The International Council of Shopping Centers (ICSC) quantified the impact of opening or closing physical stores on online sales and retailers’ overall performance. Its latest study, the third installment in its research on the halo effect of brick-and-mortar retail on online sales, is said to again prove the power of physical retail by demonstrating that a new store boosts online sales, while a closed store impedes them.

ICSC said its research, spanning in-store and online sales of 69 retailers and 2,103 stores, shows that opening a store boosts online sales in the trade area surrounding that store by an average of 6.9 percent in the immediate weeks following its opening. The benefits for emerging, direct-to-consumer (DTC) brands are even higher, with the correlating halo effect for online sales at 13.9 percent when opening a new store. Conversely, ICSC’s study found that closing stores had an even greater negative impact on retailer performance, resulting in an 11.5 percent drop in sales.

“ICSC’s data has always shown that consumers prefer shopping in-store over other channels,” said ICSC President and CEO Tom McGee. “While our earlier research on the halo effect demonstrated how physical stores drive web traffic and brand awareness, our latest report dives deeper by analyzing actual spend data. The findings quantify just how important brick-and-mortar is to today’s omni-channel consumers and underscore what retail experts already knew: The core of the omni-channel experience is the retail store.”

New Perspectives on the Halo Effect
ICSC’s first report on the halo effect in 2018 established that new stores serve as a billboard for brands, fostering brand recognition that builds customer loyalty (read the report here). The trade association followed up that report in 2019 with a study that quantified how much shoppers spend online after visiting a brick-and-mortar store and vice versa (read the report here). 

ICSC’s latest research digs into hundreds of market areas to provide a hyperlocal analysis of how a new store could drive online awareness, reinforcing the brand’s sales cycle. While new stores continue to billboard brand awareness, they also directly correlate to increased online and in-store sales.

“In retail, sales are the great elixir that enables brands to grow, open new locations in new markets, and continue to build their following,” observed R5 Capital Founder and CEO Scott Mushkin.

ICSC said there is reason to be optimistic. In 2021, retail store openings began to eclipse store closings for the first time since 2016, according to ICSC’s data. This is a positive shift when you consider the loss of tangible shopping experiences, the harm to local economies, and the degradation of brands that come with store closings.”

The latest study, which shows nearly $850 billion in credit card transactions over four years, explored the impact of physical stores on emerging retailers, as well as established retailers, in categories including apparel, big box specialty, cosmetics, department stores, discount department stores, and home stores. It found that across nearly all categories, online sales increased following the opening of a store and decreased when it closed. 

For instance, among apparel brands, a store opening drives an 11.6 percent increase in online sales, and a store closing drives a 19.4 percent decrease in online sales. Conversely, the study found that when closing a location, home stores and department stores took the biggest hit to their online sales, declining by 32.2 percent and 26.1 percent, respectively, emphasizing the importance of a space where consumers can test, browse and shop for products in those categories. 

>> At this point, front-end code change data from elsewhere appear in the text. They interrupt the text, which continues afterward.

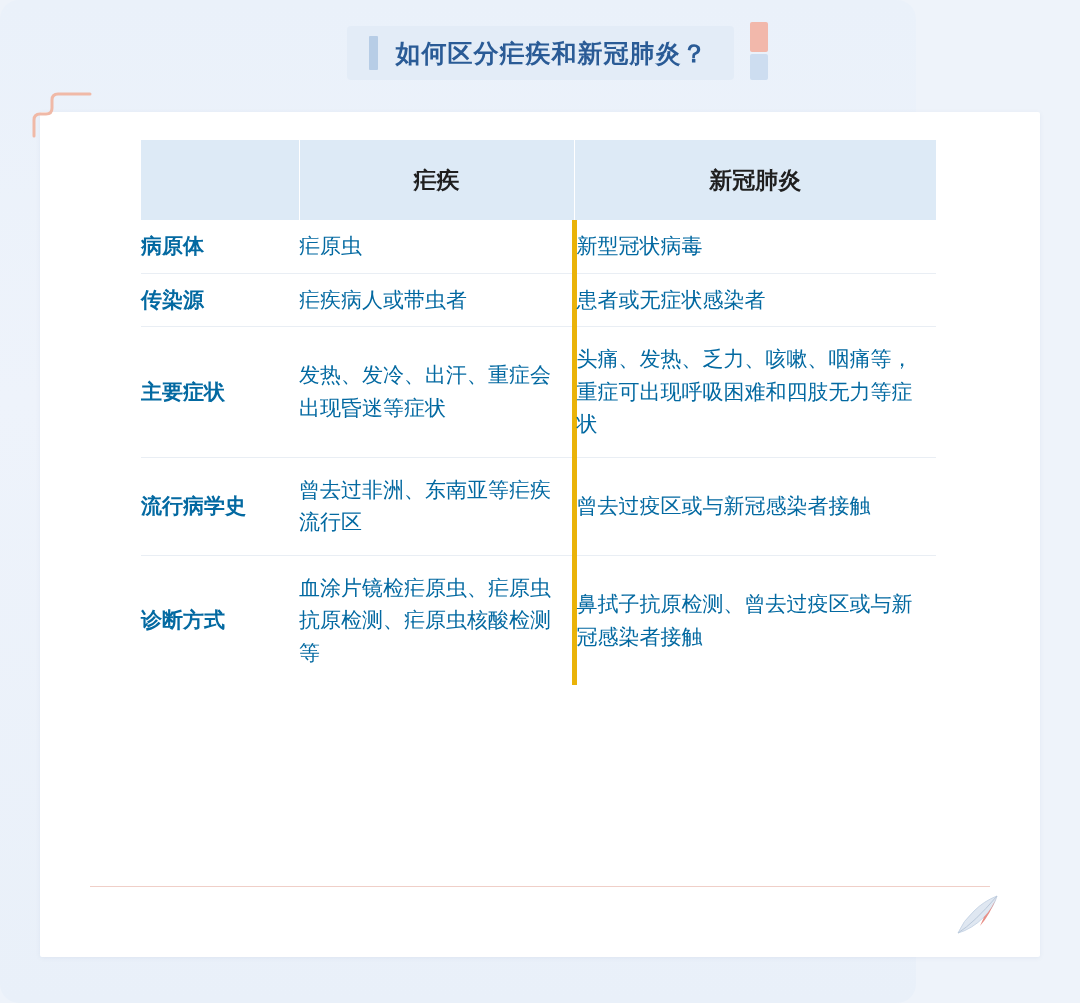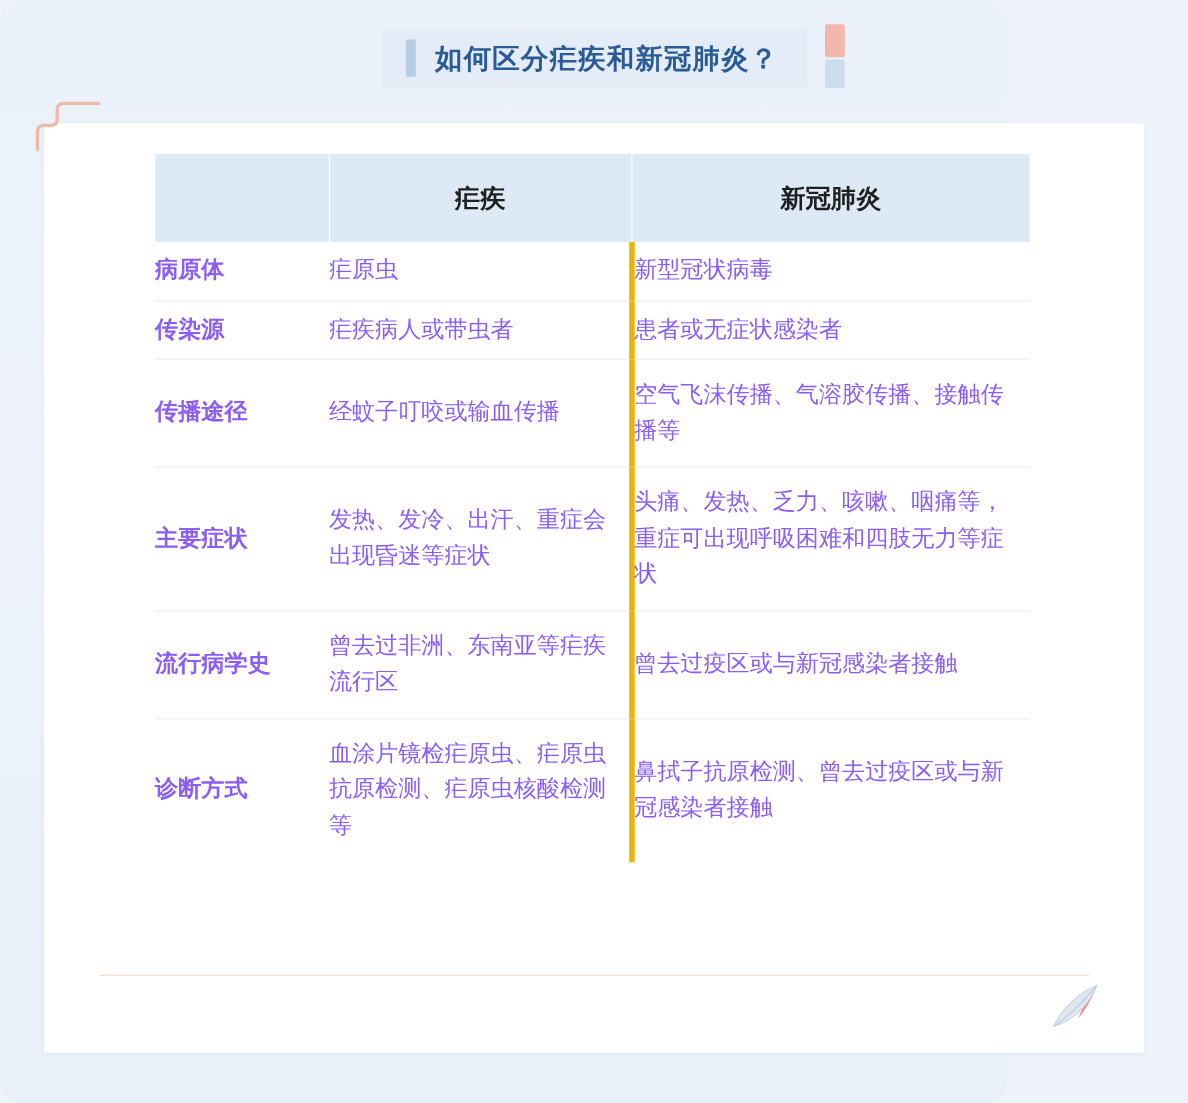--- a/index.html
+++ b/index.html
@@ -118,21 +118,21 @@
     color: #1f1f1f;
     text-align: center;
     vertical-align: middle;
     padding: 12px;
   }
   .tbl th.blank { background: #ddeaf6; }
 
   .tbl td {
     vertical-align: middle;
     font-size: 21px;
-    color: #8b5cf6;
+    color: #0369a1;
     line-height: 1.55;
     padding: 16px 10px 16px 0;
     border-bottom: 1px solid #e9eef4;
   }
   .tbl tr:last-child td { border-bottom: none; }
 
   .rowhead {
     font-weight: bold;
     font-size: 21px;
     color: #151515;
@@ -205,25 +205,20 @@
           <td class="rowhead">病原体</td>
           <td class="cell-mid">疟原虫</td>
           <td class="cell-right">新型冠状病毒</td>
         </tr>
         <tr class="tight">
           <td class="rowhead">传染源</td>
           <td class="cell-mid">疟疾病人或带虫者</td>
           <td class="cell-right">患者或无症状感染者</td>
         </tr>
         <tr>
-          <td class="rowhead">传播途径</td>
-          <td class="cell-mid">经蚊子叮咬或输血传播</td>
-          <td class="cell-right">空气飞沫传播、气溶胶传播、接触传播等</td>
-        </tr>
-        <tr>
           <td class="rowhead">主要症状</td>
           <td class="cell-mid">发热、发冷、出汗、重症会出现昏迷等症状</td>
           <td class="cell-right">头痛、发热、乏力、咳嗽、咽痛等，重症可出现呼吸困难和四肢无力等症状</td>
         </tr>
         <tr>
           <td class="rowhead">流行病学史</td>
           <td class="cell-mid">曾去过非洲、东南亚等疟疾流行区</td>
           <td class="cell-right">曾去过疫区或与新冠感染者接触</td>
         </tr>
         <tr>

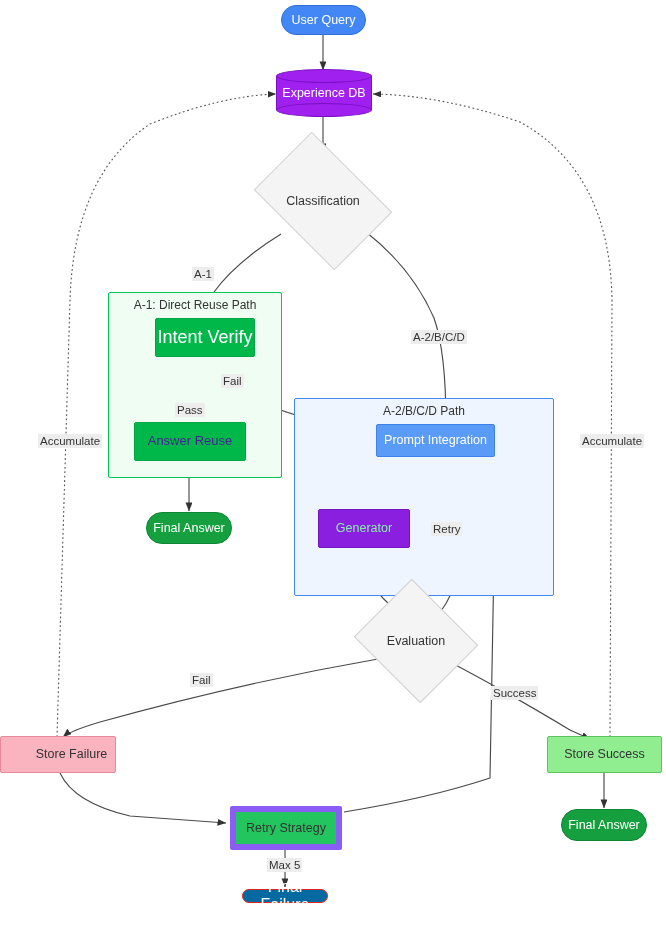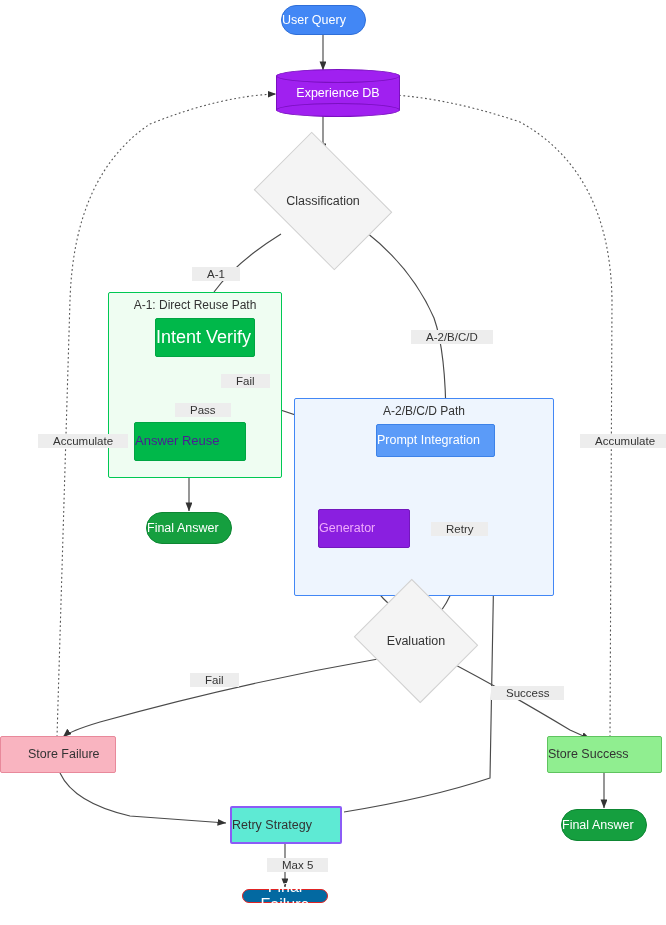--- a/index.html
+++ b/index.html
@@ -1,32 +1,32 @@
 <!DOCTYPE html>
 <html><head>
 <meta charset="utf-8">
 <style>
   html,body{margin:0;padding:0;background:#ffffff;}
   body{width:666px;height:925px;font-family:"Liberation Sans",sans-serif;}
   #stage{position:relative;width:666px;height:925px;overflow:hidden;background:#fff;}
   svg#wires{position:absolute;left:0;top:0;width:666px;height:925px;}
-  .node{position:absolute;box-sizing:border-box;display:flex;align-items:center;
+  .node{position:absolute;box-sizing:border-box;display:flex;align-items:center;justify-content:center;
         text-align:center;line-height:1.15;}
   .lbl{position:absolute;background:#ededed;color:#333333;font-size:11.5px;
-       padding:1px 15px;white-space:nowrap;}
+       padding:1px 2px;white-space:nowrap;}
   .sub{position:absolute;box-sizing:border-box;}
   .sub-title{position:absolute;width:100%;text-align:center;top:5px;font-size:12px;color:#333;}
   .rect{border-radius:2px;}
   .stadium{border-radius:999px;}
   .diamond-wrap{position:absolute;}
   .diamond{width:100%;height:100%;background:#f4f4f4;border:1px solid #d0d0d0;
            transform:rotate(45deg);box-sizing:border-box;}
   .diamond-text{position:absolute;inset:0;display:flex;align-items:center;justify-content:center;
                 font-size:12.5px;color:#333;}
-  .cyl{position:absolute;padding-left:28px;}
+  .cyl{position:absolute;}
   .cyl-body{position:absolute;left:0;right:0;top:7px;bottom:7px;background:#a020f0;border-left:1px solid #7a10c0;border-right:1px solid #7a10c0;}
   .cyl-top{position:absolute;left:0;right:0;top:0;height:14px;background:#a020f0;border-radius:50%/50%;border:1px solid #7a10c0;box-sizing:border-box;}
   .cyl-bot{position:absolute;left:0;right:0;bottom:0;height:14px;background:#a020f0;border-radius:50%/50%;border:1px solid #7a10c0;box-sizing:border-box;}
   .cyl-text{position:absolute;inset:0;display:flex;align-items:center;justify-content:center;
             color:#ffffff;font-size:12.5px;z-index:3;}
 </style>
 </head>
 <body>
 
 <div id="stage">
@@ -115,38 +115,38 @@
   </div>
 
   <div class="node stadium" style="left:146px;top:512px;width:86px;height:32px;background:#159f3f;border:1px solid #0e8633;color:#fff;font-size:12.5px;">
     <span>Final Answer</span>
   </div>
 
   <div class="node rect" style="left:376px;top:424px;width:119px;height:33px;background:#5b9bf8;border:1px solid #3d82e8;color:#fff;font-size:12.5px;">
     <span>Prompt Integration</span>
   </div>
 
-  <div class="node rect" style="left:318px;top:509px;width:92px;height:39px;background:#8a1fe0;border:1px solid #7317bd;color:#f0abfc;font-size:12.5px;">
+  <div class="node rect" style="left:318px;top:509px;width:92px;height:39px;background:#8a1fe0;border:1px solid #7317bd;color:#86efac;font-size:12.5px;">
     <span>Generator</span>
   </div>
 
   <div class="diamond-wrap" style="left:369px;top:600px;width:94px;height:82px;">
     <div class="diamond"></div>
     <div class="diamond-text">Evaluation</div>
   </div>
 
   <div class="node rect" style="left:0px;top:736px;width:116px;height:37px;background:#f9b4c0;border:1px solid #e8899b;color:#333;font-size:12.5px;padding-left:27px;">
     <span>Store Failure</span>
   </div>
 
   <div class="node rect" style="left:547px;top:736px;width:115px;height:37px;background:#90ee90;border:1px solid #5fc45f;color:#333;font-size:12.5px;">
     <span>Store Success</span>
   </div>
 
-  <div class="node rect" style="left:230px;top:806px;width:112px;height:38px;background:#5eead4;border:2px solid #8b5cf6;color:#333;font-size:12.5px;">
+  <div class="node rect" style="left:230px;top:806px;width:112px;height:44px;background:#22c55e;border:6px solid #8b5cf6;color:#333;font-size:12.5px;">
     <span>Retry Strategy</span>
   </div>
 
   <div class="node stadium" style="left:242px;top:889px;width:86px;height:14px;background:#0369a1;border:1px solid #e02424;color:#fff;font-size:16px;">
     <span>Final Failure</span>
   </div>
 
   <div class="node stadium" style="left:561px;top:809px;width:86px;height:32px;background:#159f3f;border:1px solid #0e8633;color:#fff;font-size:12.5px;">
     <span>Final Answer</span>
   </div>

The study also examined the impact of opening or closing a store on average basket size, revealing that opening a store causes a shopper’s average online basket to increase and confirming the opposite effect.

In addition to proving the direct correlation between physical stores and e-commerce, ICSC said its research shows Gen Z’s vital role in revitalizing physical retail. Despite being known as “digital natives” and growing up with digital technology at their fingertips, the data found that this cohort shops in-store more than Millennials and Gen X and at a similar rate to Boomers.

Look for more reporting from SGB Media on the Halo Effect and ICSC’s latest report in the days ahead.

An analysis by the strategy and research firm Alexander Babbage for ICSC examined $848.1 billion of in-store and online spending by zip code to quantify the impact of opening and closing stores. The analysis covered in-store and online sales of 69 retailers, including 2,103 stores in 50 states plus Washington, D.C., from 2019 to 2022. The data was computed by reviewing the 13 weeks following the opening or closing of a store. The study excluded the two weeks before and after the week of the store closing or opening to minimize any final sales for closing or honeymoon periods following the opening of a store. The study included established retailers across six categories: apparel, big box specialty, cosmetics, department stores, discount department stores, and home stores. The study also included emerging retailers identified from a list of 140-plus direct-to-consumer brands across multiple categories. The ICSC analysis of the apparel category highlighted a difference based on momentum. Where applicable, the study highlighted two apparel sub-groups—brands that were mostly expanding their total number of stores and brands that were mostly shrinking their total number of stores.